──────── Data to process
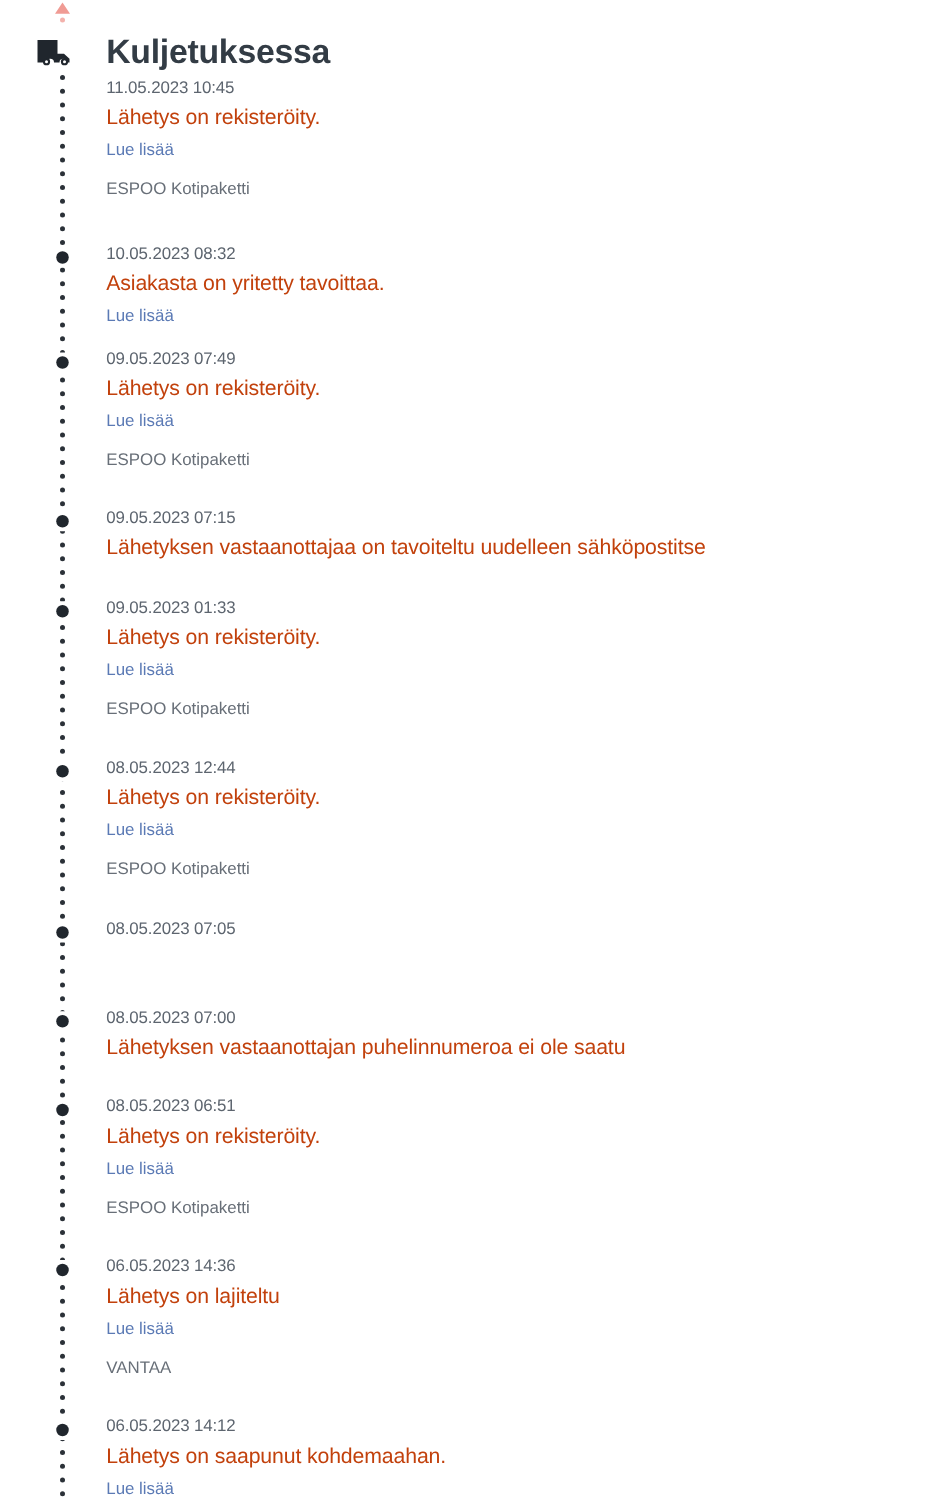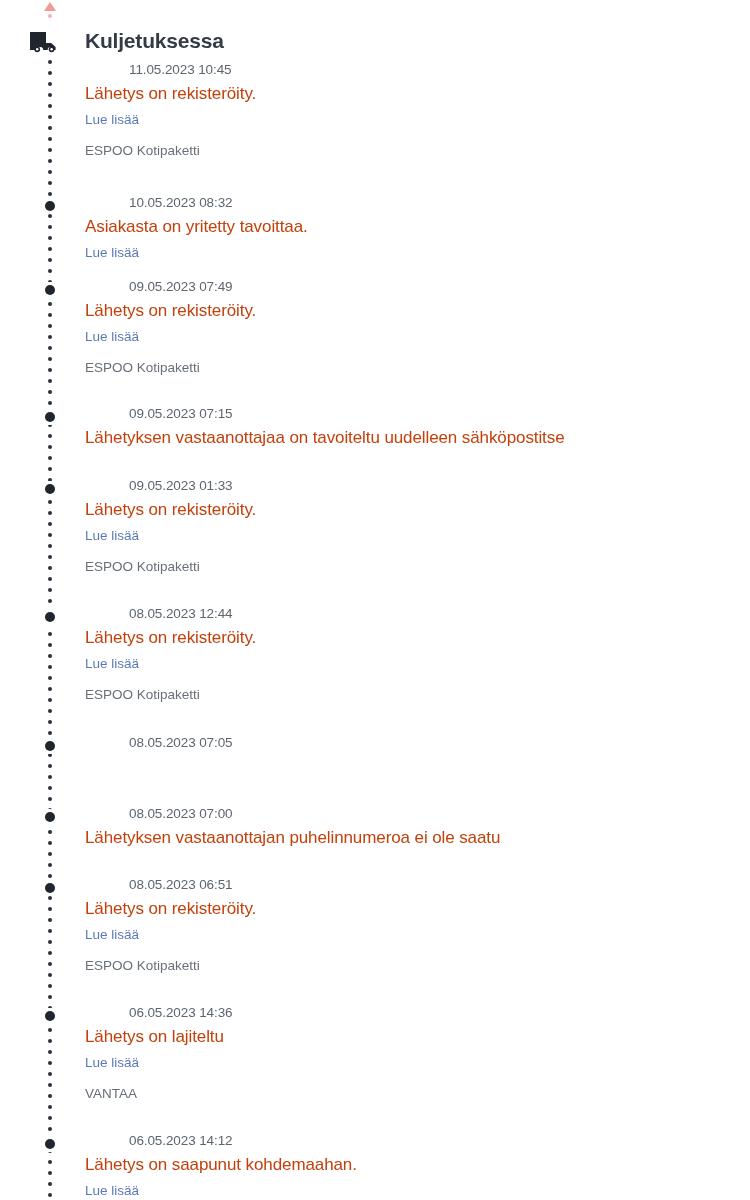"Kuljetuksessa" .status-title { font-size: 21px -> 27px }
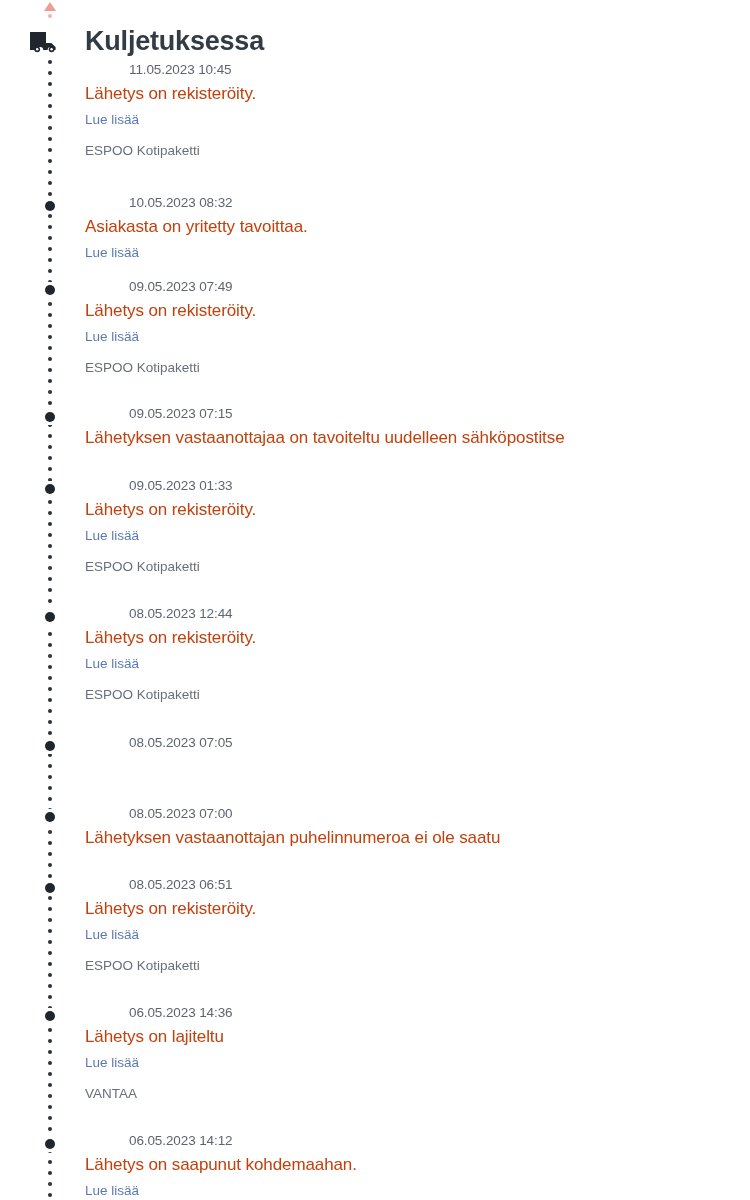"11.05.2023 10:45" .event-time { margin-left: 44px -> none }
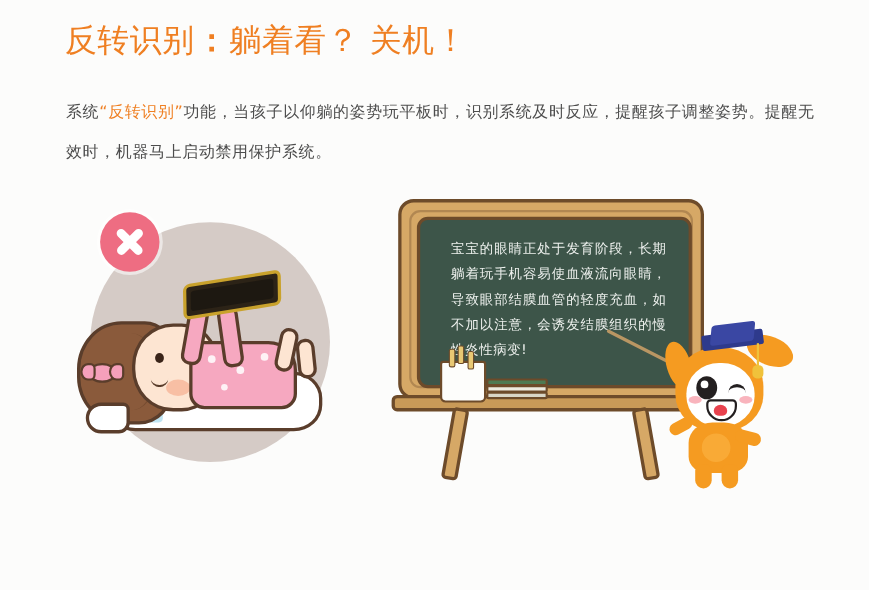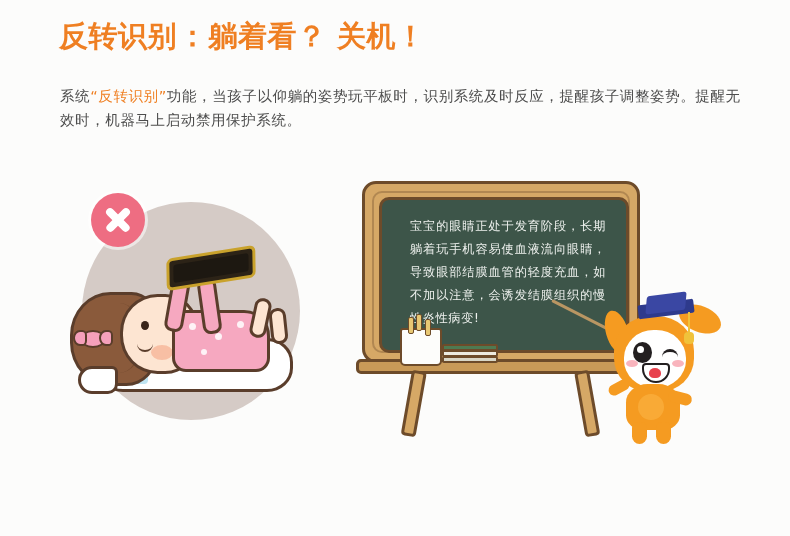"反转识别" #heading .h-main { font-weight: bold -> normal }
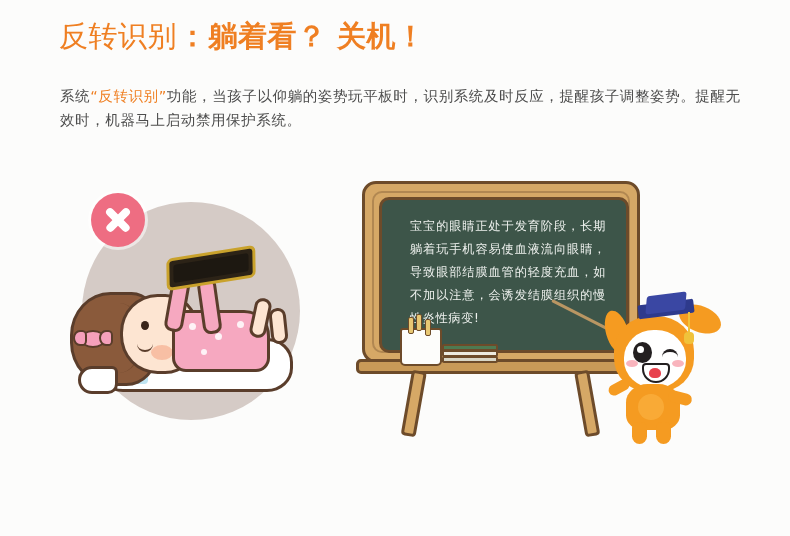"躺着看？ 关机！" #heading .h-rest { font-weight: bold -> normal }
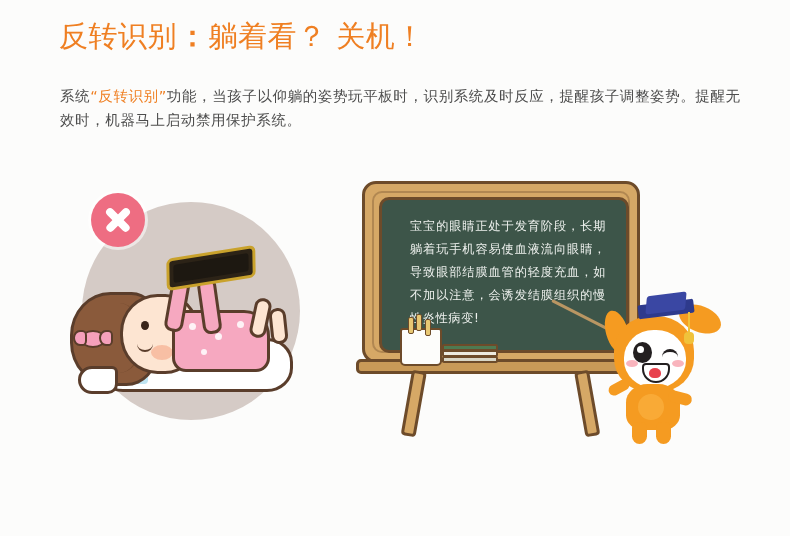"系统“反转识别”功能，当孩子以仰躺的姿势玩平板时，识别系统及时反应，提醒孩子调整" #paragraph { line-height: 24px -> 37px }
────────────────
Leave out the pictures and output everything else in the records exactly.

> _Answer space_:
"Kuljetuksessa" .status-title { font-size: 21px -> 27px }
"11.05.2023 10:45" .event-time { margin-left: 44px -> none }
"反转识别" #heading .h-main { font-weight: bold -> normal }
"躺着看？ 关机！" #heading .h-rest { font-weight: bold -> normal }
"系统“反转识别”功能，当孩子以仰躺的姿势玩平板时，识别系统及时反应，提醒孩子调整" #paragraph { line-height: 24px -> 37px }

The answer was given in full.